My personal motto is “never use version 1.0 of anything,” which I’m willing to break for a new piece of HW like the Titan V, but I generally opt for “the previous stable release” of any dev tool or OS.

My Use Case is that I need systems that do math quickly and correctly:

I’m basically an applied researcher in a specific application domain - I am building systems that run live with real money at stake. My job is to make algorithms with unique capabilities and get them to run really really fast. Usually, anything bleeding edge introduces unacceptable risk. I am not huge on Deep Learning frameworks for the most part, as many of them sacrifice performance for ease-of-use or force the user into similar tradeoffs. The main thing (some) have to offer is automatic differentiation, and even then many of the associated AD algos are stilted toward braindead optimization methods such as steepest descent vs Newton/Quasi-Newton optimal gradient directions.

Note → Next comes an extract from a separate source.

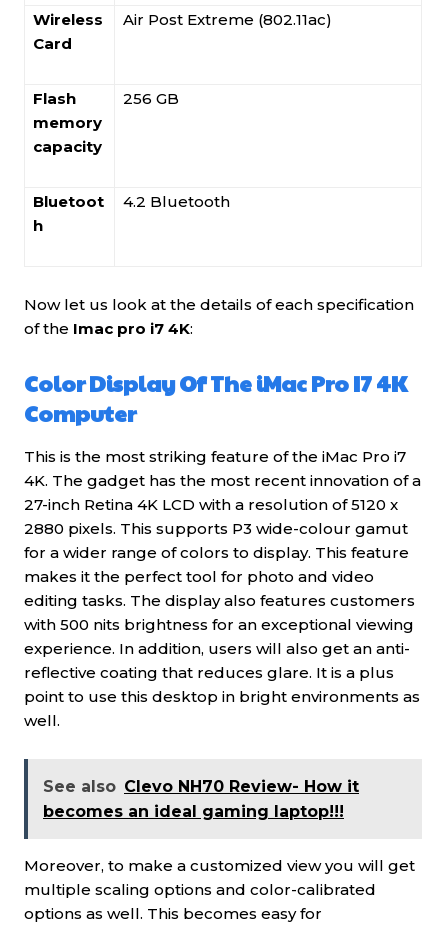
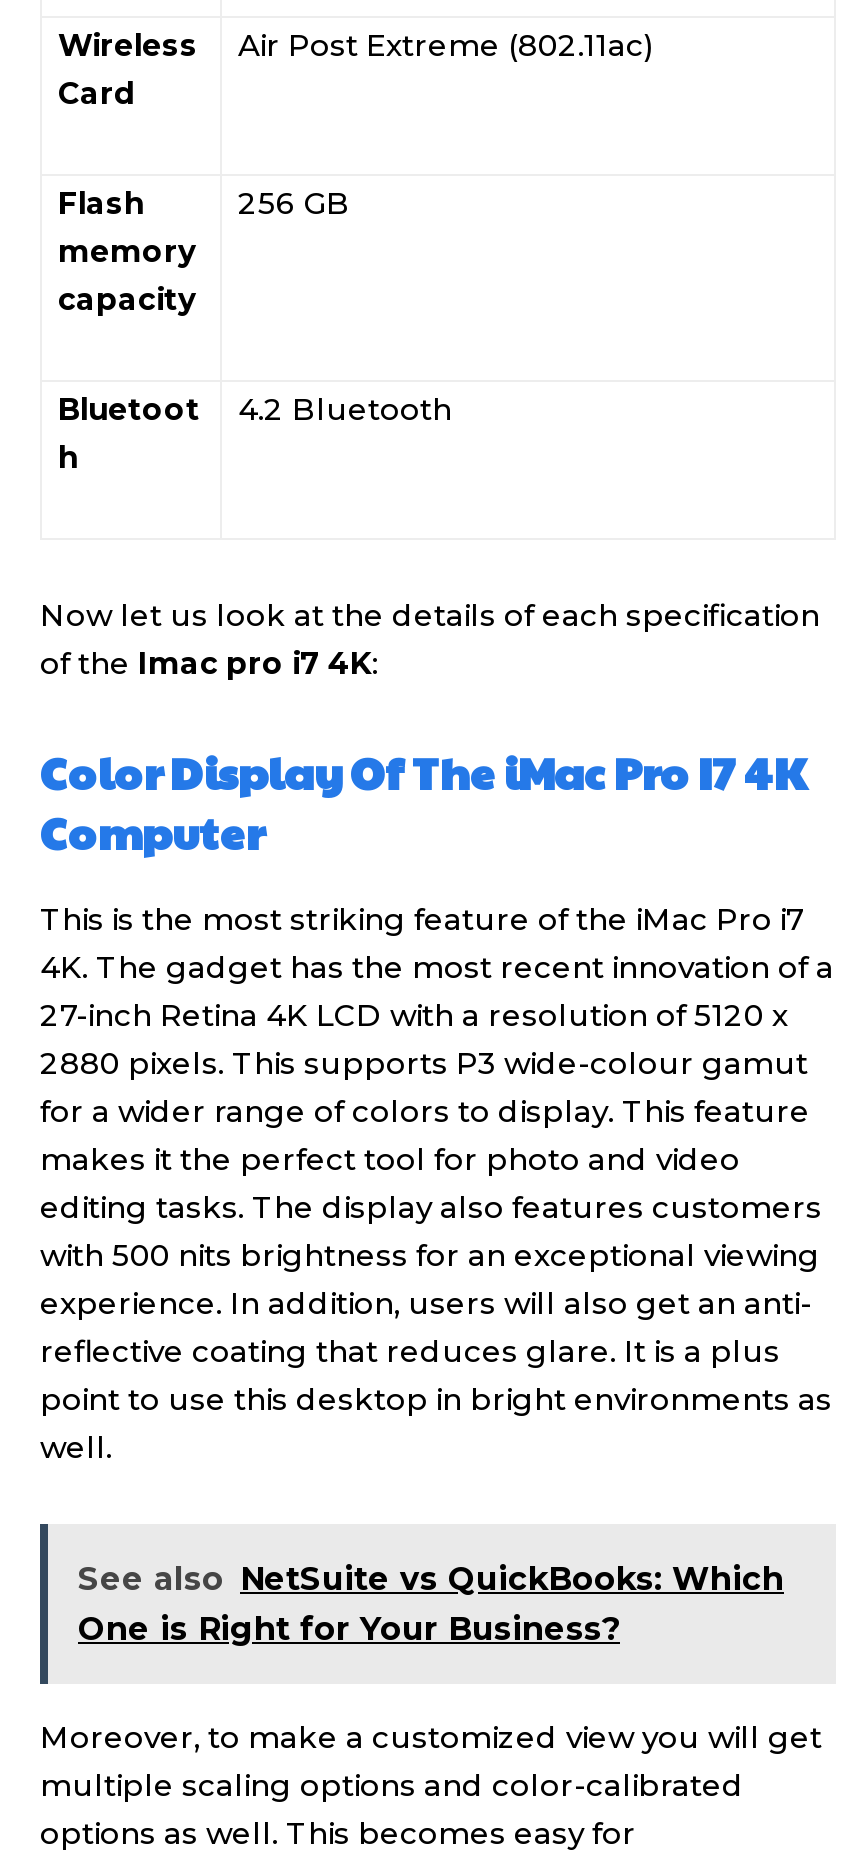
- See also Clevo NH70 Review- How it
- becomes an ideal gaming laptop!!!
+ See also NetSuite vs QuickBooks: Which
+ One is Right for Your Business?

I’ve done a lot of dev on Windows in recent years because it’s the standard in my industry, but late 80’s - mid 90’s in grad school mostly unix on Sun / PDP / VAX (and early SIMD systems such as the Connection Machines CM1 and CM2 - so I don’t EVER complain about NVIDIA dev tools …).

But over the past year I’ve made the dive into Linux specifically to get the most out of NVIDIA HW, so…

Glad to see you have a better grasp on The Queen’s English than Apple :-) …

So, NJ, do you use RHEL regularly?
Definitely sounds like I should give it a shot.

First thing I always do, sir. The problem is when a new card comes out (e.g. when I put a TitanV into one of my boxes) or when I build a new box with significantly different config from others. I also run into problems like moving the computer from one area to another, and then re-seating cards and cables to make sure nothing came loose. That’s usually good for a black screen. Or like last night, when my cursor became not not-invisible with no apparent cause. I never discovered the cause, but after trying about 10-20 other things, I fixed it by changing the DM from lightdm to gdm (which did not do the trick by itself) and THEN installed gnome-tweaks (note that I did not have to actually run gnome-tweaks, but the act of installing it restored the cursor).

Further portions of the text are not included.